= Beginning of Section =
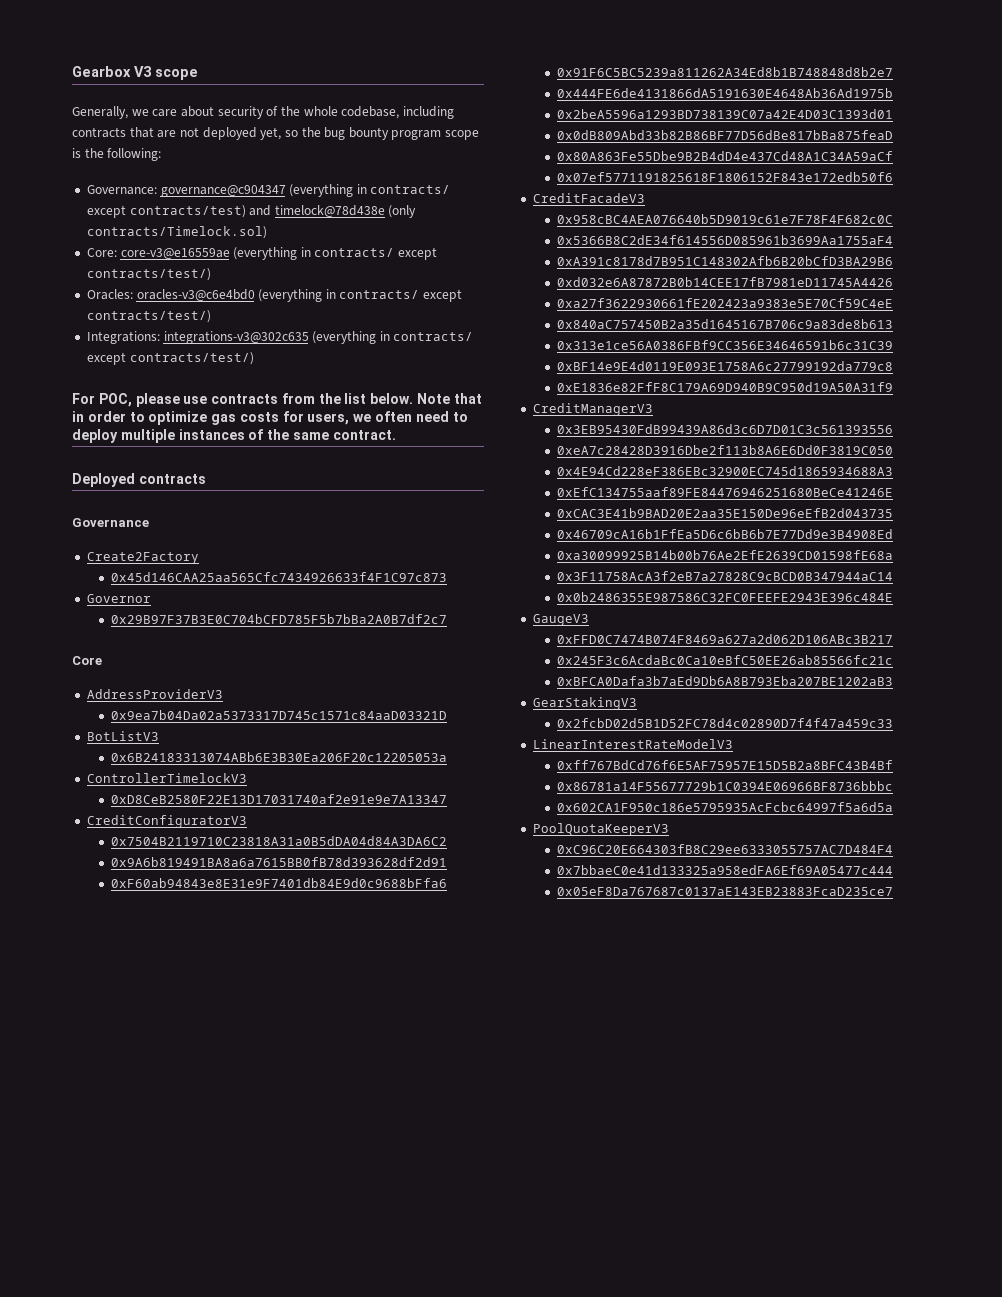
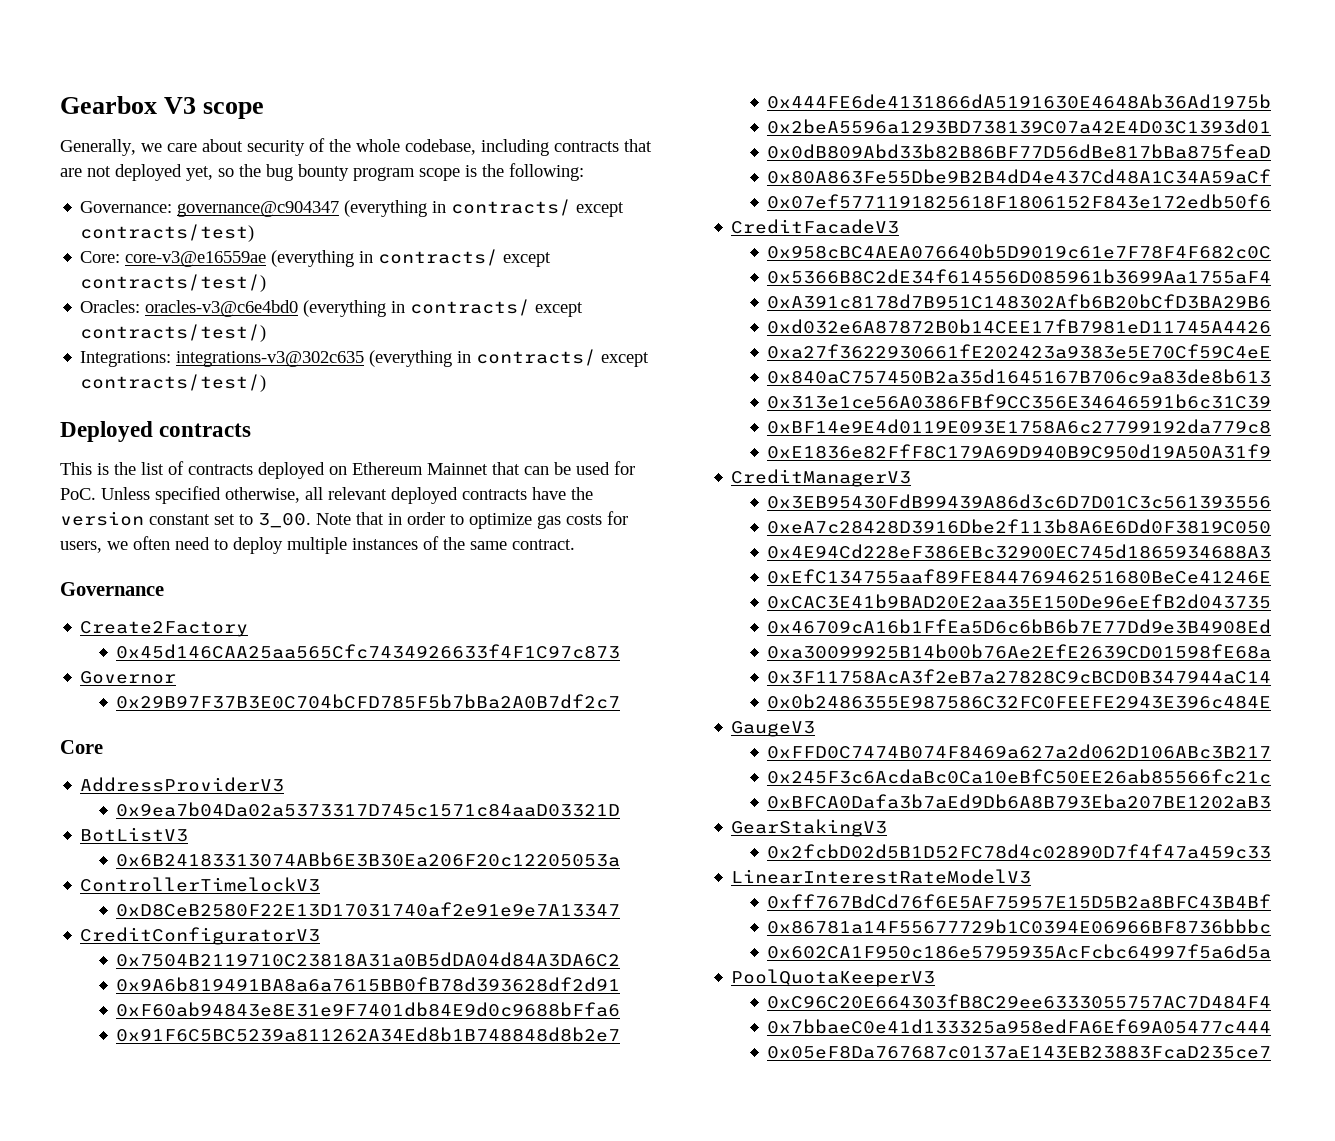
- Governance: governance@c904347 (everything in contracts/ except contracts/test) and timelock@78d438e (only contracts/Timelock.sol)
+ Governance: governance@c904347 (everything in contracts/ except contracts/test)
- For POC, please use contracts from the list below.
+ Deployed contracts
+ This is the list of contracts deployed on Ethereum Mainnet that can be used for PoC. Unless specified otherwise, all relevant deployed contracts have the version constant set to 3_00.
- Deployed contracts

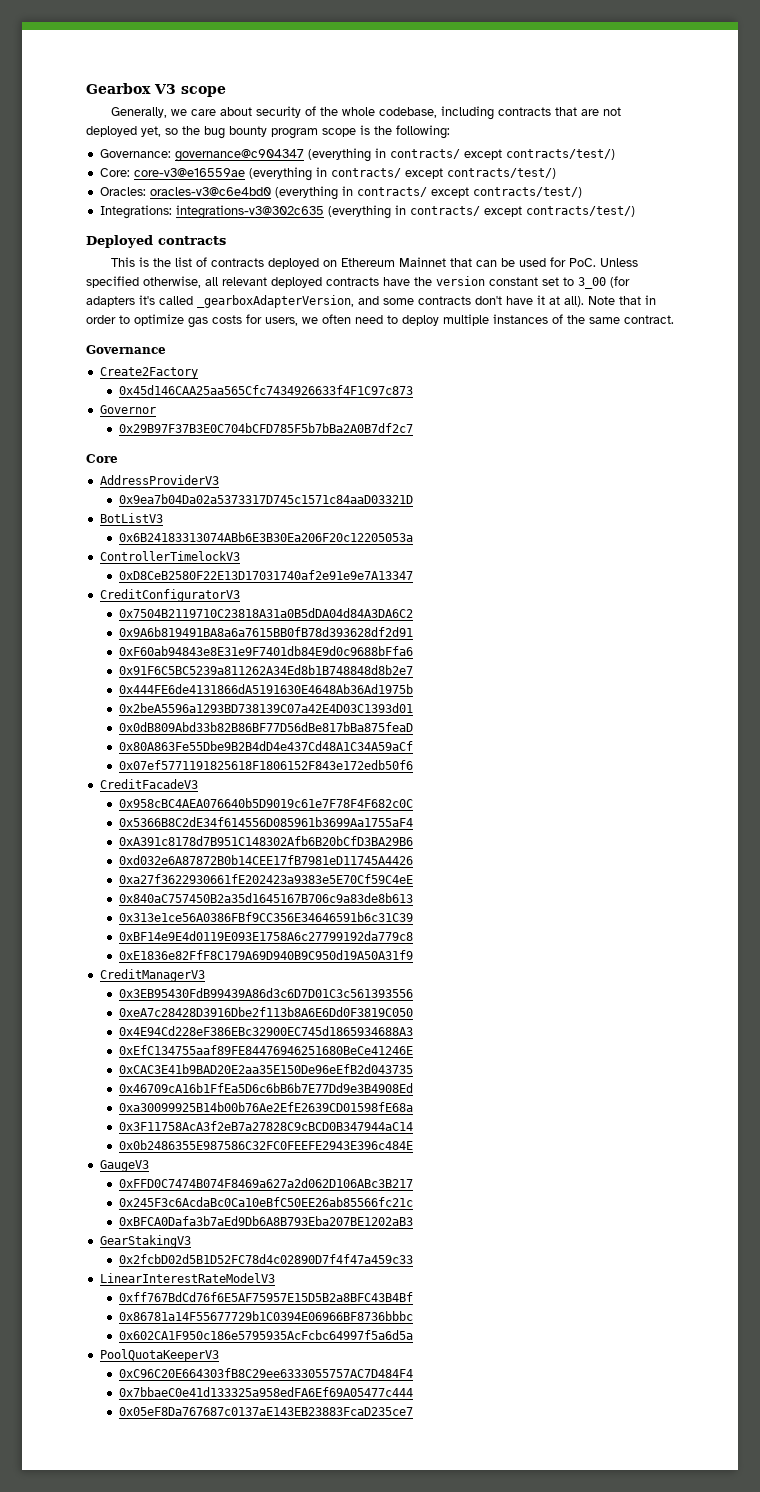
- Governance: governance@c904347 (everything in contracts/ except contracts/test)
+ Governance: governance@c904347 (everything in contracts/ except contracts/test/)
- This is the list of contracts deployed on Ethereum Mainnet that can be used for PoC. Unless specified otherwise, all relevant deployed contracts have the version constant set to 3_00.
+ This is the list of contracts deployed on Ethereum Mainnet that can be used for PoC. Unless specified otherwise, all relevant deployed contracts have the version constant set to 3_00 (for adapters it's called _gearboxAdapterVersion, and some contracts don't have it at all).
= End of Section =
Exercise goal: Go through the material above and print all of it exactly, except the pictures.

Written answer:
- Governance: governance@c904347 (everything in contracts/ except contracts/test) and timelock@78d438e (only contracts/Timelock.sol)
+ Governance: governance@c904347 (everything in contracts/ except contracts/test)
- For POC, please use contracts from the list below.
+ Deployed contracts
+ This is the list of contracts deployed on Ethereum Mainnet that can be used for PoC. Unless specified otherwise, all relevant deployed contracts have the version constant set to 3_00.
- Deployed contracts

- Governance: governance@c904347 (everything in contracts/ except contracts/test)
+ Governance: governance@c904347 (everything in contracts/ except contracts/test/)
- This is the list of contracts deployed on Ethereum Mainnet that can be used for PoC. Unless specified otherwise, all relevant deployed contracts have the version constant set to 3_00.
+ This is the list of contracts deployed on Ethereum Mainnet that can be used for PoC. Unless specified otherwise, all relevant deployed contracts have the version constant set to 3_00 (for adapters it's called _gearboxAdapterVersion, and some contracts don't have it at all).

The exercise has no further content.